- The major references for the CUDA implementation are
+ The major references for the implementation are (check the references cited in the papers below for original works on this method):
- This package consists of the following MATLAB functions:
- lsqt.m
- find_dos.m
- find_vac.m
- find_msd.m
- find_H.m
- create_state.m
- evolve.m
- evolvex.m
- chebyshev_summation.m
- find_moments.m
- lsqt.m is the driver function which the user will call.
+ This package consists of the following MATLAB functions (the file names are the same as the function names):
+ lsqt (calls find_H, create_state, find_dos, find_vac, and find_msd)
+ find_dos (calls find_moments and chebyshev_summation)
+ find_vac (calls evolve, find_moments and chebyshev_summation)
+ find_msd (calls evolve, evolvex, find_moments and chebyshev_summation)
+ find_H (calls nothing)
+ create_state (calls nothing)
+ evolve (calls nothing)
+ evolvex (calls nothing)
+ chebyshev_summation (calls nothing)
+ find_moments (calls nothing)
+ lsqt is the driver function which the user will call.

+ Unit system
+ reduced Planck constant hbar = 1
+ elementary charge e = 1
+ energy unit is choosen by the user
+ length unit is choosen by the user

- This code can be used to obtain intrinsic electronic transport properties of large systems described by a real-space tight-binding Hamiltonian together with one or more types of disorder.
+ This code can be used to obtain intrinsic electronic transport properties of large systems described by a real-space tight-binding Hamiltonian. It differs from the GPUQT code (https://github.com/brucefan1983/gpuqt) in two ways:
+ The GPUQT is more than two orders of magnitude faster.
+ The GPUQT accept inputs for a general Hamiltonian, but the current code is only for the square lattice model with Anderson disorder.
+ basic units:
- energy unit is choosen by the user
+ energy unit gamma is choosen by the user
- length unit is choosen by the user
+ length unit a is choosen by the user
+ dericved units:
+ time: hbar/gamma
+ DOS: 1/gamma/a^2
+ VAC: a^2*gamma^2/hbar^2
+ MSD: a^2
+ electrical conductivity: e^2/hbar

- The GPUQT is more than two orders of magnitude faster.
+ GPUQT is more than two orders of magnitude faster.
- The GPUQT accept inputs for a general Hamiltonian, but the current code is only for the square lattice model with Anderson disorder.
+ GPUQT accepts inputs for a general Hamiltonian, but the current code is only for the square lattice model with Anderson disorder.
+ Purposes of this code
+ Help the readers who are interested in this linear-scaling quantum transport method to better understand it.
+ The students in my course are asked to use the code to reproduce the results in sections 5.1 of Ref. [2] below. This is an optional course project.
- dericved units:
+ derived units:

※

## What the task requires
Reproduce exactly the lines above from the line with "- create_state.m" to the line with "of this code", including both, and add nothing.

## Final answer
- create_state.m
- evolve.m
- evolvex.m
- chebyshev_summation.m
- find_moments.m
- lsqt.m is the driver function which the user will call.
+ This package consists of the following MATLAB functions (the file names are the same as the function names):
+ lsqt (calls find_H, create_state, find_dos, find_vac, and find_msd)
+ find_dos (calls find_moments and chebyshev_summation)
+ find_vac (calls evolve, find_moments and chebyshev_summation)
+ find_msd (calls evolve, evolvex, find_moments and chebyshev_summation)
+ find_H (calls nothing)
+ create_state (calls nothing)
+ evolve (calls nothing)
+ evolvex (calls nothing)
+ chebyshev_summation (calls nothing)
+ find_moments (calls nothing)
+ lsqt is the driver function which the user will call.

+ Unit system
+ reduced Planck constant hbar = 1
+ elementary charge e = 1
+ energy unit is choosen by the user
+ length unit is choosen by the user

- This code can be used to obtain intrinsic electronic transport properties of large systems described by a real-space tight-binding Hamiltonian together with one or more types of disorder.
+ This code can be used to obtain intrinsic electronic transport properties of large systems described by a real-space tight-binding Hamiltonian. It differs from the GPUQT code (https://github.com/brucefan1983/gpuqt) in two ways:
+ The GPUQT is more than two orders of magnitude faster.
+ The GPUQT accept inputs for a general Hamiltonian, but the current code is only for the square lattice model with Anderson disorder.
+ basic units:
- energy unit is choosen by the user
+ energy unit gamma is choosen by the user
- length unit is choosen by the user
+ length unit a is choosen by the user
+ dericved units:
+ time: hbar/gamma
+ DOS: 1/gamma/a^2
+ VAC: a^2*gamma^2/hbar^2
+ MSD: a^2
+ electrical conductivity: e^2/hbar

- The GPUQT is more than two orders of magnitude faster.
+ GPUQT is more than two orders of magnitude faster.
- The GPUQT accept inputs for a general Hamiltonian, but the current code is only for the square lattice model with Anderson disorder.
+ GPUQT accepts inputs for a general Hamiltonian, but the current code is only for the square lattice model with Anderson disorder.
+ Purposes of this code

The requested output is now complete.